What is required
Please repeat word for word the line containing "Anel Athena: 4 for 63.96 -> 6 for 95.94" and every following line up to and including the last one below, pictures excluded.

[Modification records]

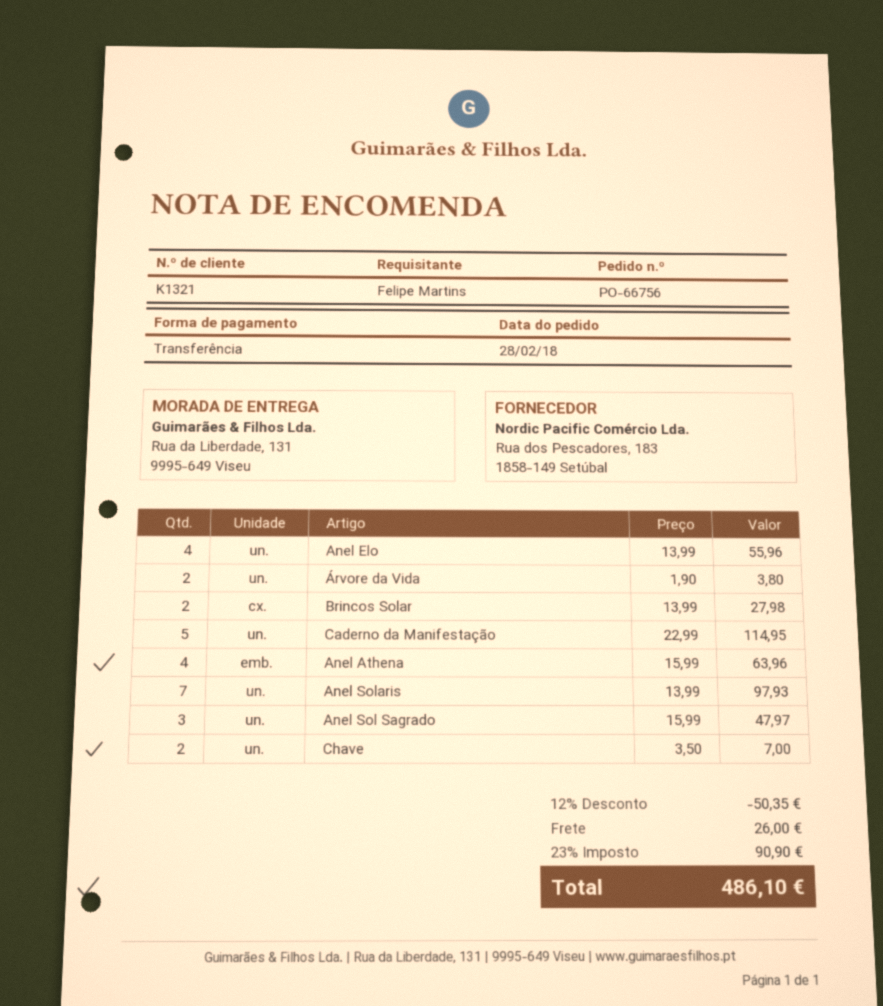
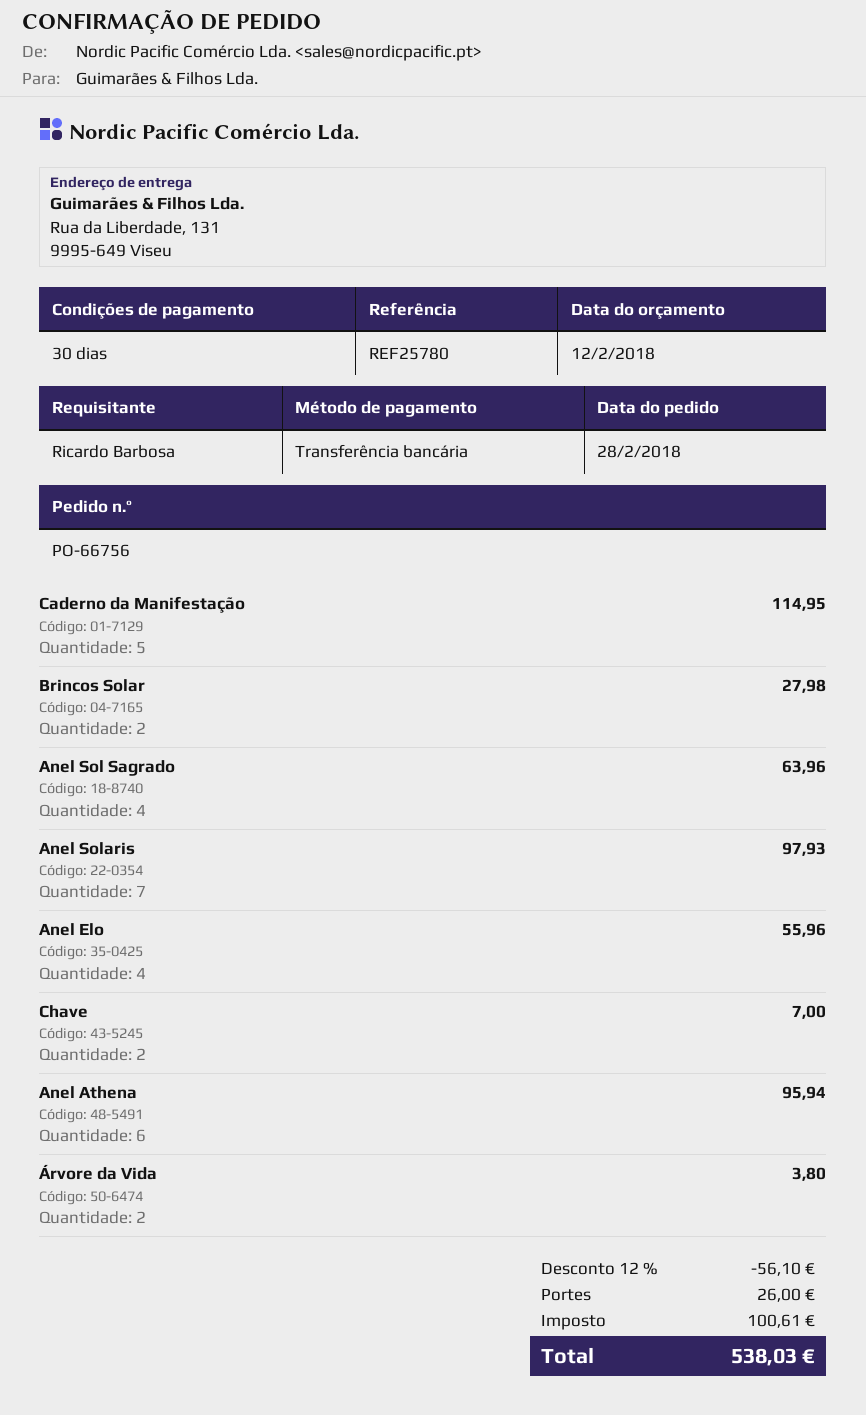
ordered by: Felipe Martins -> Ricardo Barbosa
Anel Athena: 4 for 63.96 -> 6 for 95.94
Anel Sol Sagrado: 3 for 47.97 -> 4 for 63.96
discount: 12% = 50.35 -> 12% = 56.10
tax: 90.90 -> 100.61
total: 486.10 -> 538.03

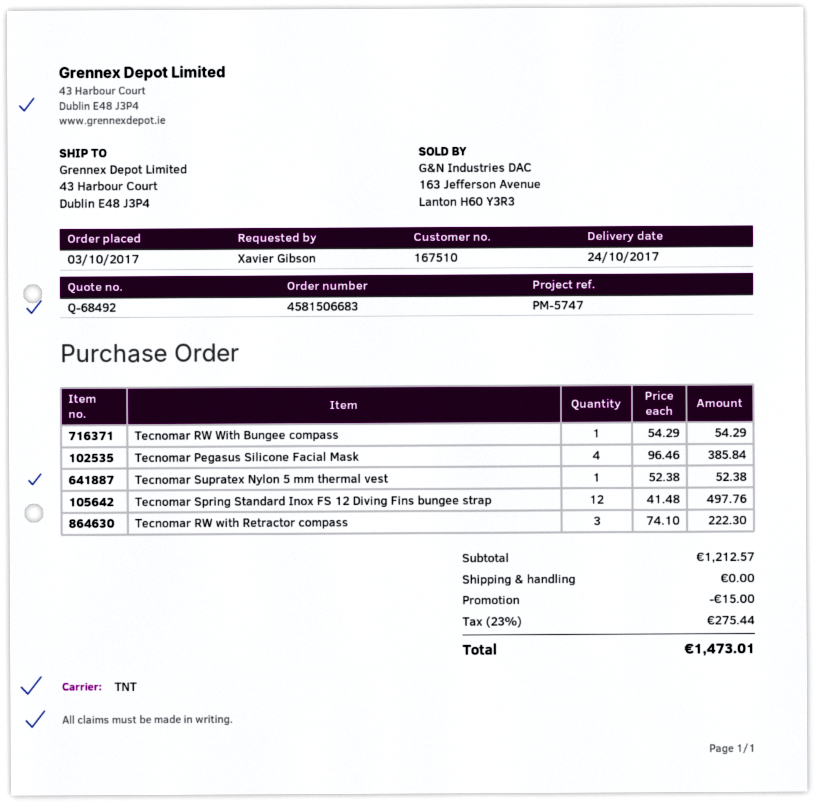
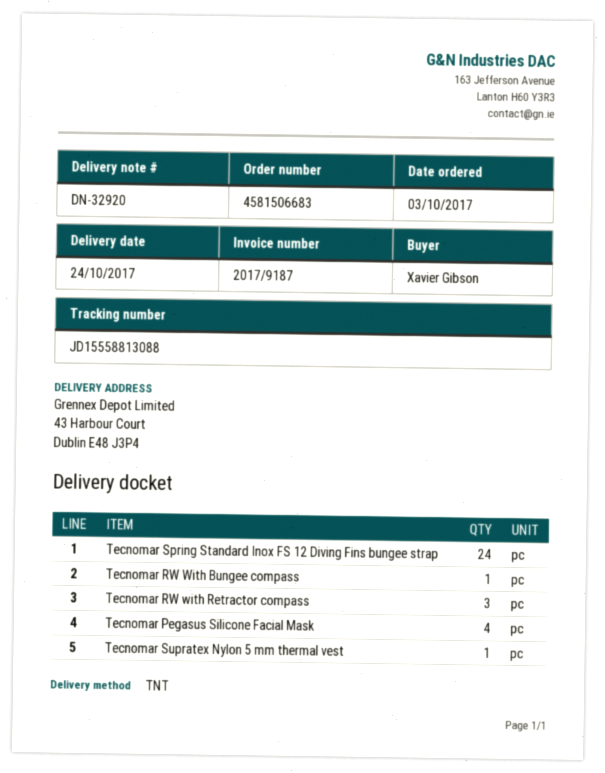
Tecnomar Spring Standard Inox FS 12 Diving Fins bungee strap: 12 -> 24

Final answer
Anel Athena: 4 for 63.96 -> 6 for 95.94
Anel Sol Sagrado: 3 for 47.97 -> 4 for 63.96
discount: 12% = 50.35 -> 12% = 56.10
tax: 90.90 -> 100.61
total: 486.10 -> 538.03

Tecnomar Spring Standard Inox FS 12 Diving Fins bungee strap: 12 -> 24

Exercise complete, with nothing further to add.